Sunday, March 06, 2005

Convention; Light and Darkness

Last Friday and Saturday was our diocesan convention. This is a big diocese (over 100 congregations) so it's not unusual to have over 500 people in attendance. This was my second year. I don't have voice or vote (I'm not canonically resident), but I go to represent the congregation in which I serve. The advantage is that whenever they start the voting process, I can slip out and browse the exhibits. The disadvantage is I can't voice an opinion; quite frustrating for someone who is opinionated on most everything.

The Episcopal Church is small enough that at any gathering you'll always encounter a few people you already know beyond the delegation from your parish. Such was the case this year. I met a few new folks as well.
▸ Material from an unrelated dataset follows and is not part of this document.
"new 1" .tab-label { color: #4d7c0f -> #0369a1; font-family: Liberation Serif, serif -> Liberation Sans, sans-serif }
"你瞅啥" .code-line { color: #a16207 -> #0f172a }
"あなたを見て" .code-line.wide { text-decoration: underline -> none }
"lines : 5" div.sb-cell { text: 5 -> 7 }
As conventions go, this one went quite smoothly, including passing a 2 million budget with minimal discussion. Much credit must be given to our bishop, who is the best I have ever encountered, and diocesan staff, who obviously poured a lot of energy into this event.
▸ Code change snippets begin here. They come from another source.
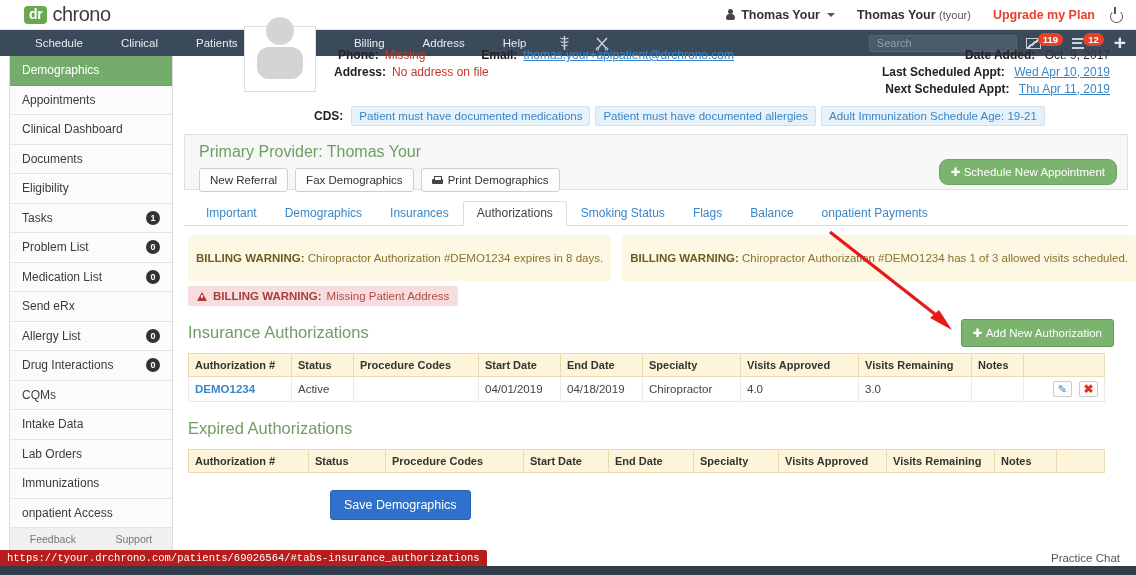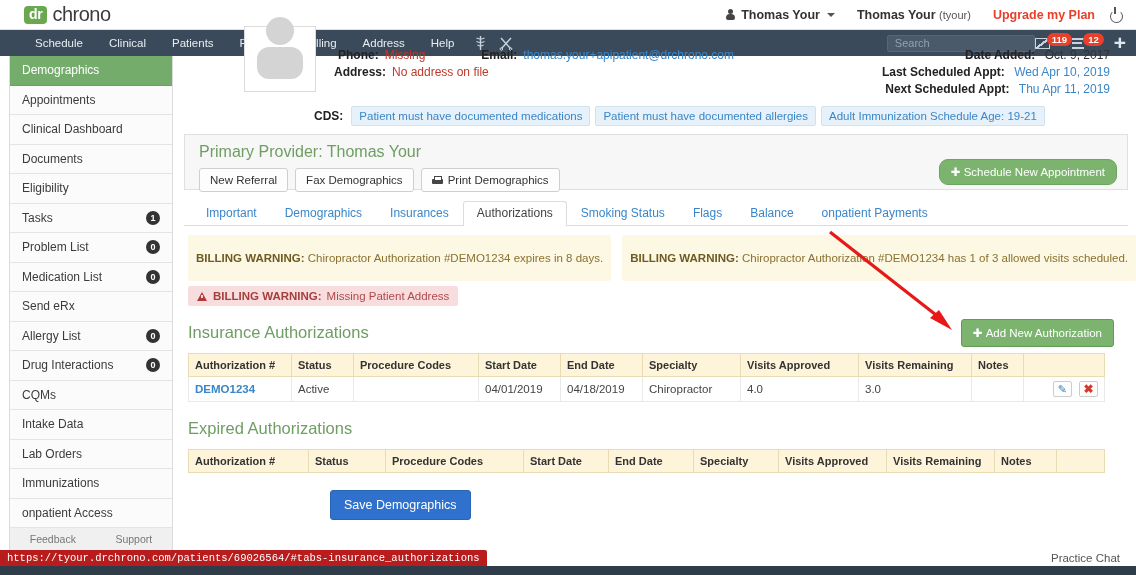"Schedule" .navbar .items { gap: none -> 12px }
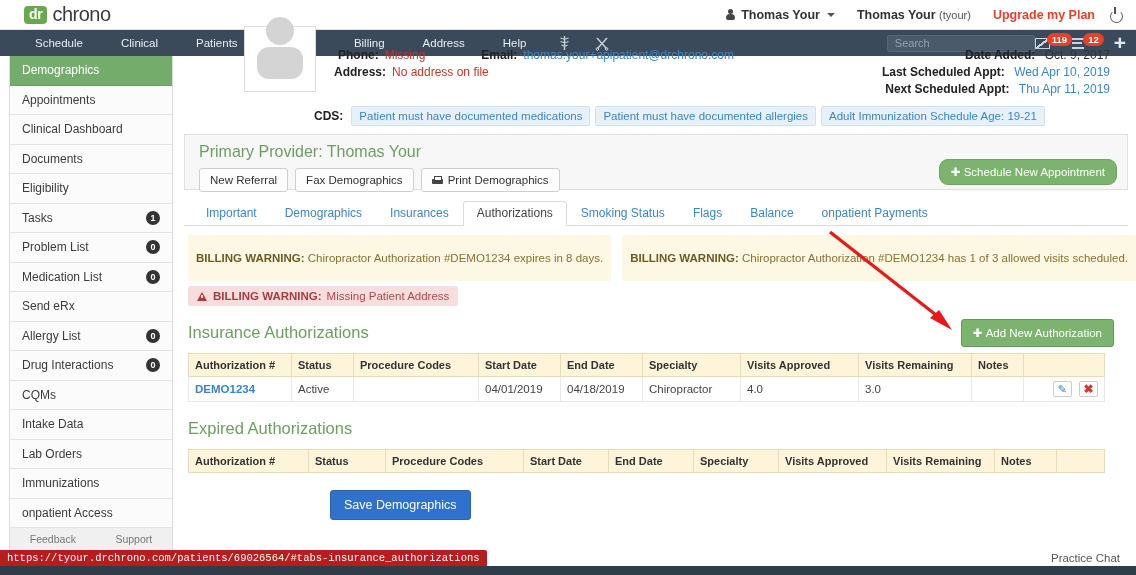"119" .badge-wrap { margin-left: none -> 9px }
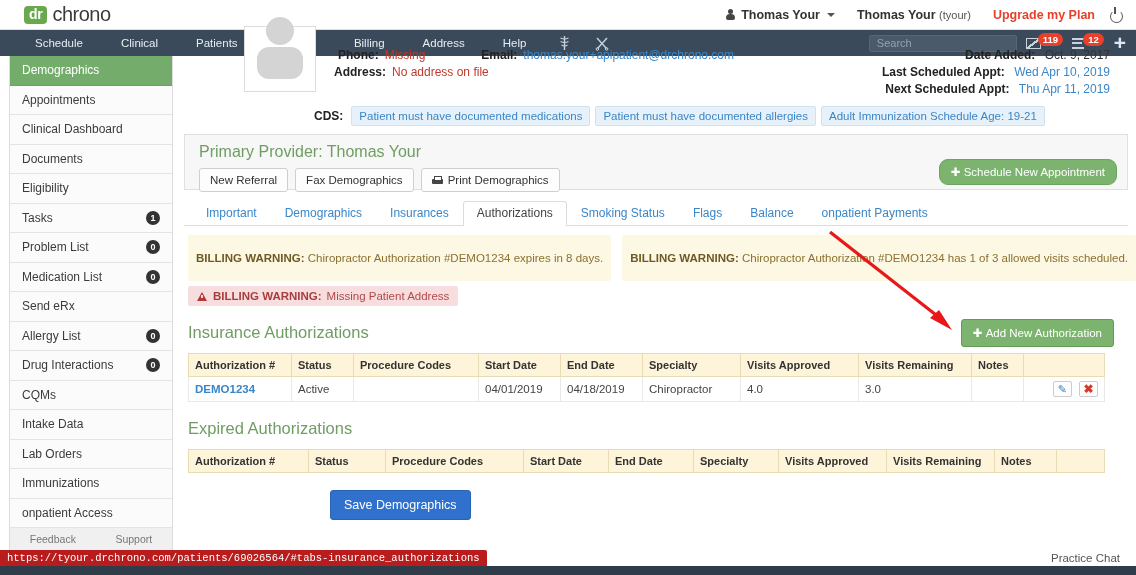"thomas.your+apipatient@drchrono.com" .val-blue { text-decoration: none -> underline }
Since it was overall quite upbeat, I was rather taken back by two incidents that reminded me that any time we stand in the light, the darkness is always near, sometimes pressing in hard enough to become visible. The first moment was during a hearing on the Windsor Report and the Primates' Meeting. One representative of the Network launched into his speech with the announcement that the Episcopal Church may soon no longer exist. He went on to suggest we should apologize to the gays and lesbians for not offering them the healing opportunities they need. That's when I felt the chill, and sensed the darkness surrounding us and closing in. It wasn't just his comments; it was the response to them. The majority of the people packed in that small hearing room (about 300, I would estimate) were deeply offended by his comments. The animosity finally broke loose just a bit near the end, with responses being shouted from the audience. Things never got out of hand, but you could have cut the tension with a knife. Two enemies were squaring off. It suddenly felt like a very dangerous place to be.
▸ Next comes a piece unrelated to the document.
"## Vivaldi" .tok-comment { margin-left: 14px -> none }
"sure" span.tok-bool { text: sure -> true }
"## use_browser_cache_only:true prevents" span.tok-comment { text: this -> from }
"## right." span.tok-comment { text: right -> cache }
The other moment was when a resolution was presented condemning torture by the US military. Since I don't vote, I must admit to not reading it carefully before the convention. The intent was admirable; for our diocese to go on record as defending the dignity of every human being. The problem was the wording. Death squads were mentioned, for instance. I have no doubt such squads exist. The problem is that these reports are discounted by much of the public, unless the military themselves admit to the accusations. And even then, such as in the case in Abu Ghraib, if the military say that it is an isolated incident, the majority of the public accept it. People are scared since 9/11. They want a strong military.

Mentioning "death squads" almost assured that this resolution would fail. Heck, we still won't admit that Negroponte was involved in the death squads of Honduras, or I must assume that we won't admit it, since he is the new chief of our secret police. We wouldn't appoint a butcher as the head of the American Gestapo, would we? Actually, who better, I suppose. But I digress.

The other problem was the strident wording of the resolution, and the fact that copies of an article by Seymour Hersch were distributed as a support document. I respect his work, but his name has become connected with the anti-Bush crowd, and for some, is considered anti-American. Just hearing his name triggers a knee-jerk reaction with some folks.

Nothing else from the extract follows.